Phoenix Rising dance concert inspired by social climate


Courtesy of Sacramento State/Craig Koscho

Cynthia Booth, left, and Linda Starrie Le, rehearse for “Phoenix Rising.” The show will open on Sept. 13 and run until Sept. 24 in Solano Hall 1010.

Carlo Marzan

Sacramento State students from the Department of Theatre and Dance will rise like a phoenix born from its predecessors’ ashes in their upcoming dance concert, “Phoenix Rising.”

Phoenix Rising will open the fall 2017 show season on Sept. 13 and will be directed by Vice Chair and Dance Coordinator Lorelei Bayne, who wants the concert to convey a message of encouragement for people to continue to rise in today’s society.
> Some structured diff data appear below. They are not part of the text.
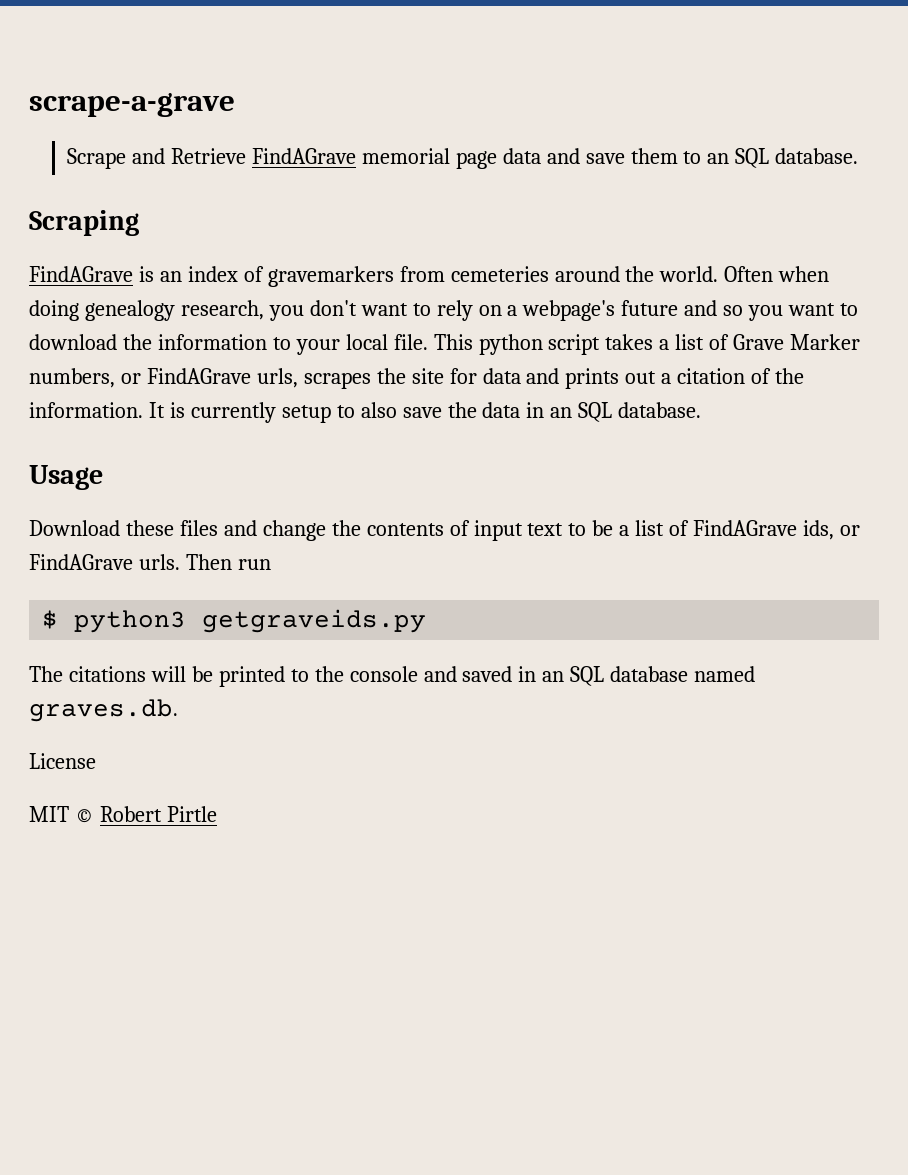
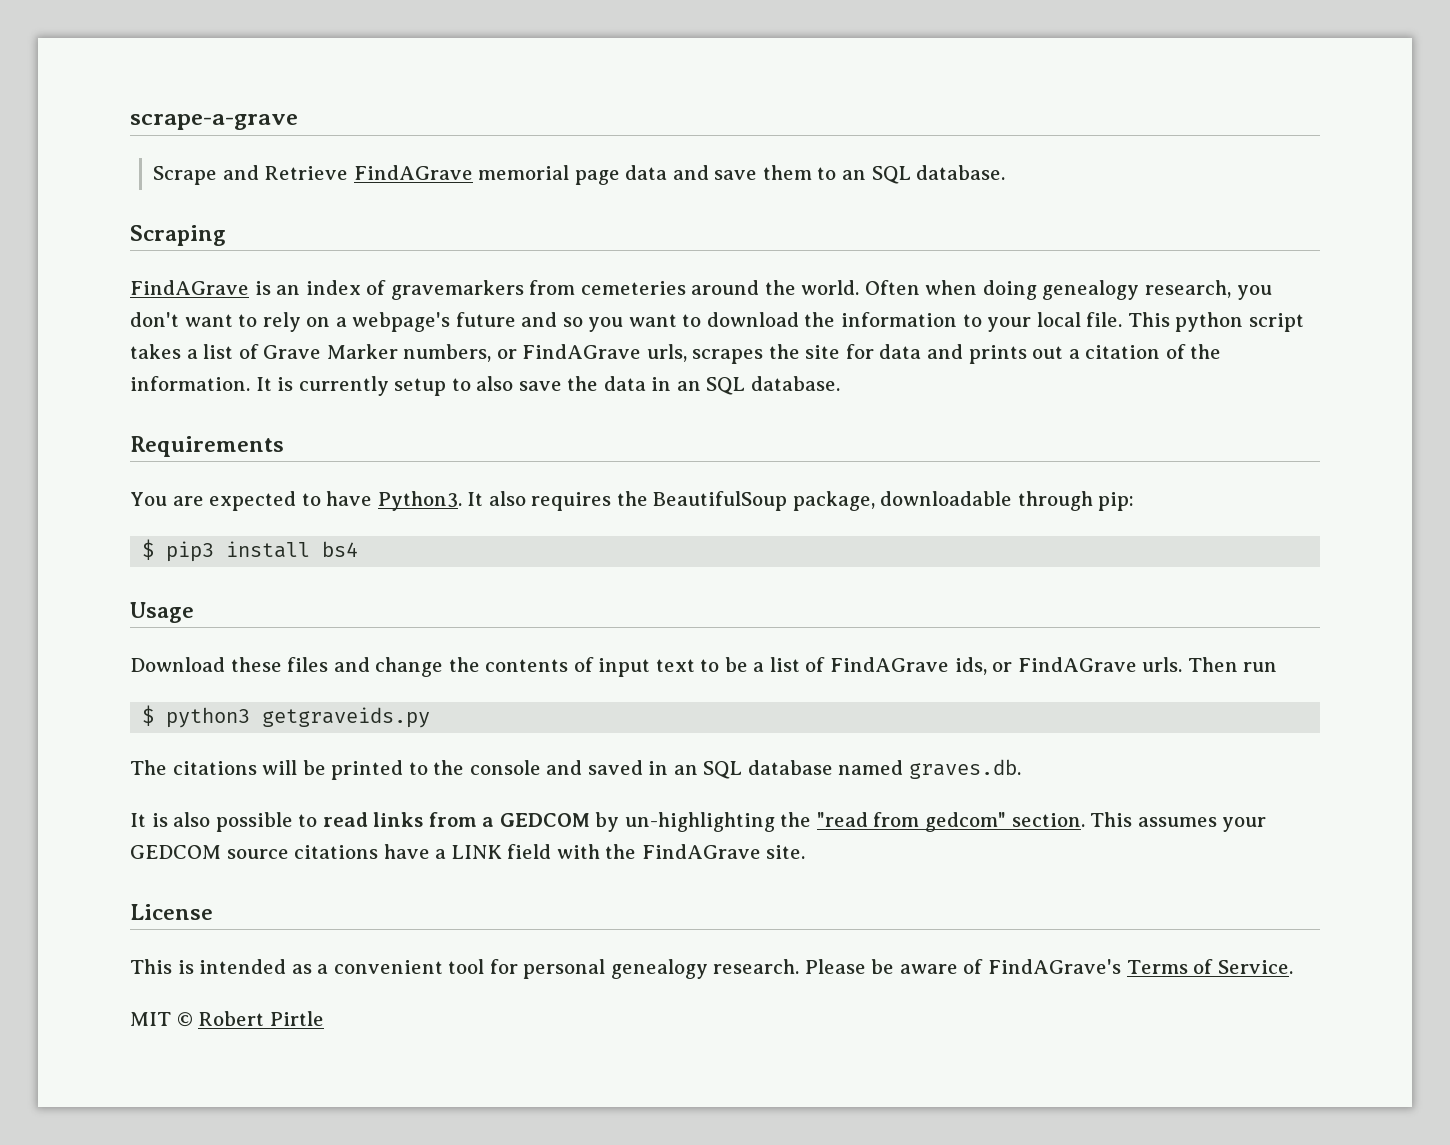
+ Requirements
+ You are expected to have Python3. It also requires the BeautifulSoup package, downloadable through pip:
+ $ pip3 install bs4
+ It is also possible to read links from a GEDCOM by un-highlighting the "read from gedcom" section. This assumes your GEDCOM source citations have a LINK field with the FindAGrave site.
  License
+ This is intended as a convenient tool for personal genealogy research. Please be aware of FindAGrave's Terms of Service.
“Phoenix Rising is from Greek mythology,” Bayne said. “The phoenix (is) the bird that keeps rising up even after it’s pummeled down. So, just the idea that in our current social cultural political situation, we all need to continue rising up and the work of artists helps us do that. (It) helps us get in touch with our humanity and our hearts.”

This will be this concert’s first time incorporating original works from dance faculty, guests choreographers and a select set of students. Bayne said that this dynamic gives the audience an opportunity to engage in the works of artists in different stages of their careers.

Carlo Marzan
Student dancers strike a pose during a rehearsal for the Theater and Dance Department’s first concert of the semester, Phoenix Rising, on Thursday.
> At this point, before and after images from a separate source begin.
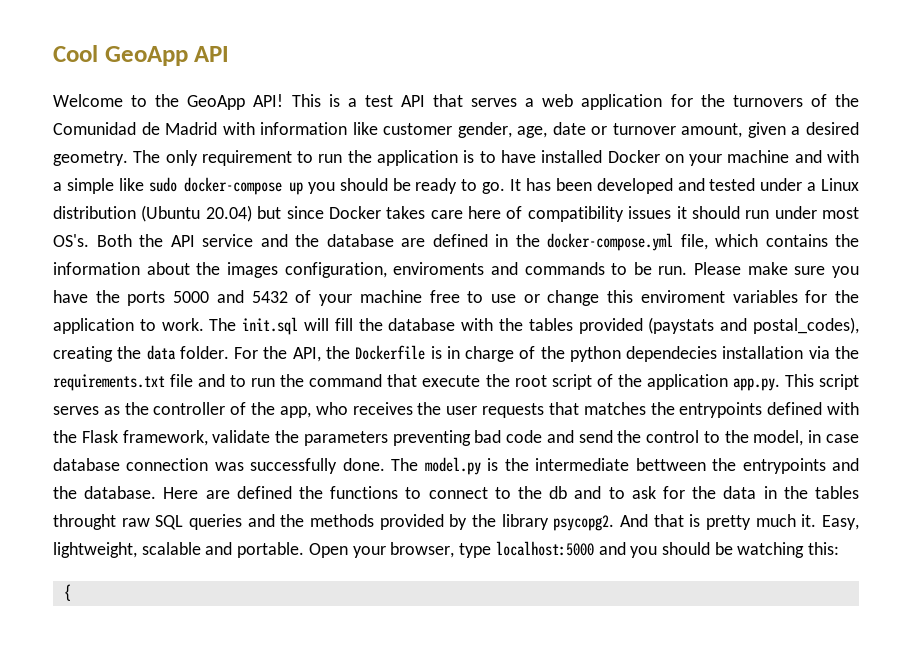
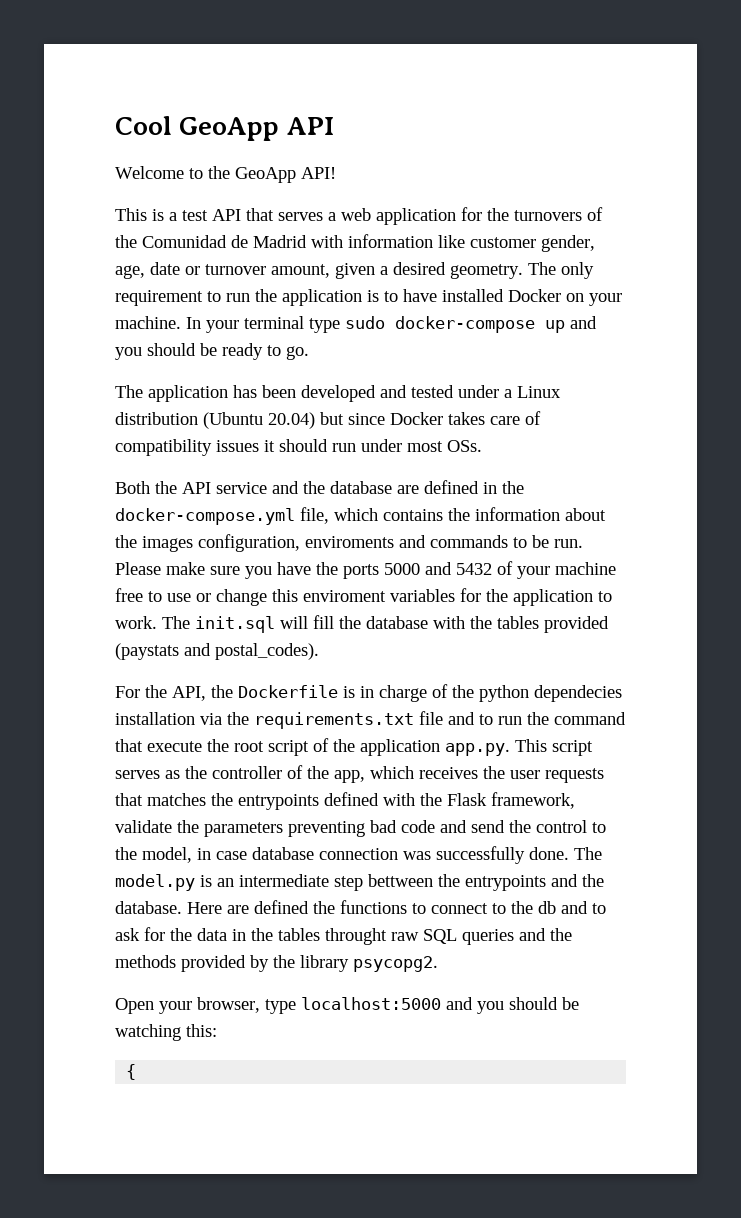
- Welcome to the GeoApp API! This is a test API that serves a web application for the turnovers of the Comunidad de Madrid with information like customer gender, age, date or turnover amount, given a desired geometry.
+ Welcome to the GeoApp API!
+ This is a test API that serves a web application for the turnovers of the Comunidad de Madrid with information like customer gender, age, date or turnover amount, given a desired geometry.
- The only requirement to run the application is to have installed Docker on your machine and with a simple like sudo docker-compose up you should be ready to go. It has been developed and tested under a Linux distribution (Ubuntu 20.04) but since Docker takes care here of compatibility issues it should run under most OS's. Both the API service and the database are defined in the docker-compose.yml file, which contains the information about the images configuration, enviroments and commands to be run.
+ The only requirement to run the application is to have installed Docker on your machine. In your terminal type sudo docker-compose up and you should be ready to go.
+ The application has been developed and tested under a Linux distribution (Ubuntu 20.04) but since Docker takes care of compatibility issues it should run under most OSs.
+ Both the API service and the database are defined in the docker-compose.yml file, which contains the information about the images configuration, enviroments and commands to be run.
- The init.sql will fill the database with the tables provided (paystats and postal_codes), creating the data folder. For the API, the Dockerfile is in charge of the python dependecies installation via the requirements.txt file and to run the command that execute the root script of the application app.py. This script serves as the controller of the app, who receives the user requests that matches the entrypoints defined with the Flask framework, validate the parameters preventing bad code and send the control to the model, in case database connection was successfully done.
+ The init.sql will fill the database with the tables provided (paystats and postal_codes).
+ For the API, the Dockerfile is in charge of the python dependecies installation via the requirements.txt file and to run the command that execute the root script of the application app.py. This script serves as the controller of the app, which receives the user requests that matches the entrypoints defined with the Flask framework, validate the parameters preventing bad code and send the control to the model, in case database connection was successfully done.
- The model.py is the intermediate bettween the entrypoints and the database.
+ The model.py is an intermediate step bettween the entrypoints and the database.
- Here are defined the functions to connect to the db and to ask for the data in the tables throught raw SQL queries and the methods provided by the library psycopg2. And that is pretty much it. Easy, lightweight, scalable and portable. Open your browser, type localhost:5000 and you should be watching this:
+ Here are defined the functions to connect to the db and to ask for the data in the tables throught raw SQL queries and the methods provided by the library psycopg2.
+ Open your browser, type localhost:5000 and you should be watching this:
At the same time, student performers are given the opportunity to get hands-on work and experience alongside professional choreographers, including Raissa Simpson of San Francisco’s PUSH Dance Academy and Sac State alumni Melisa Cervantes and Diego Campos.

“I believe (Phoenix Rising is) more of a gathering of various voices, choreographically speaking,” Campos said.

Different fusions of modern, contemporary, dance theatre, and tango will be performed at the concert. Different themes such as feminism and women’s representation in the past, present and future will be on display.

Not wanting to give too much away, Cervantes said that a lot of pieces will seek to transform the small space and utilize it in the pieces.

“There’s a lot of variety (in dance styles) and I feel like students would gain from seeing something different,” Cervantes said. “It’s a different experience because it’s so intimate in here.”

The space in Solano Hall 1010 is smaller than other dance studios on campus, something Bayne said will allow for a closer exposure between the performers and the audience and add to the overall experience of the concert.

“Dance is a live art form and it really can touch people very viscerally,” Bayne said. “Being in a small space of the dance space, the audience is so close to the performers. We really hope that the audience will be touched by what they see in some way, that they will have a reaction, they’ll be in touch with their emotions and they’ll let themselves just go on the journey with us.”

Phoenix Rising will run on Sept. 13-24 in Solano Hall 1010.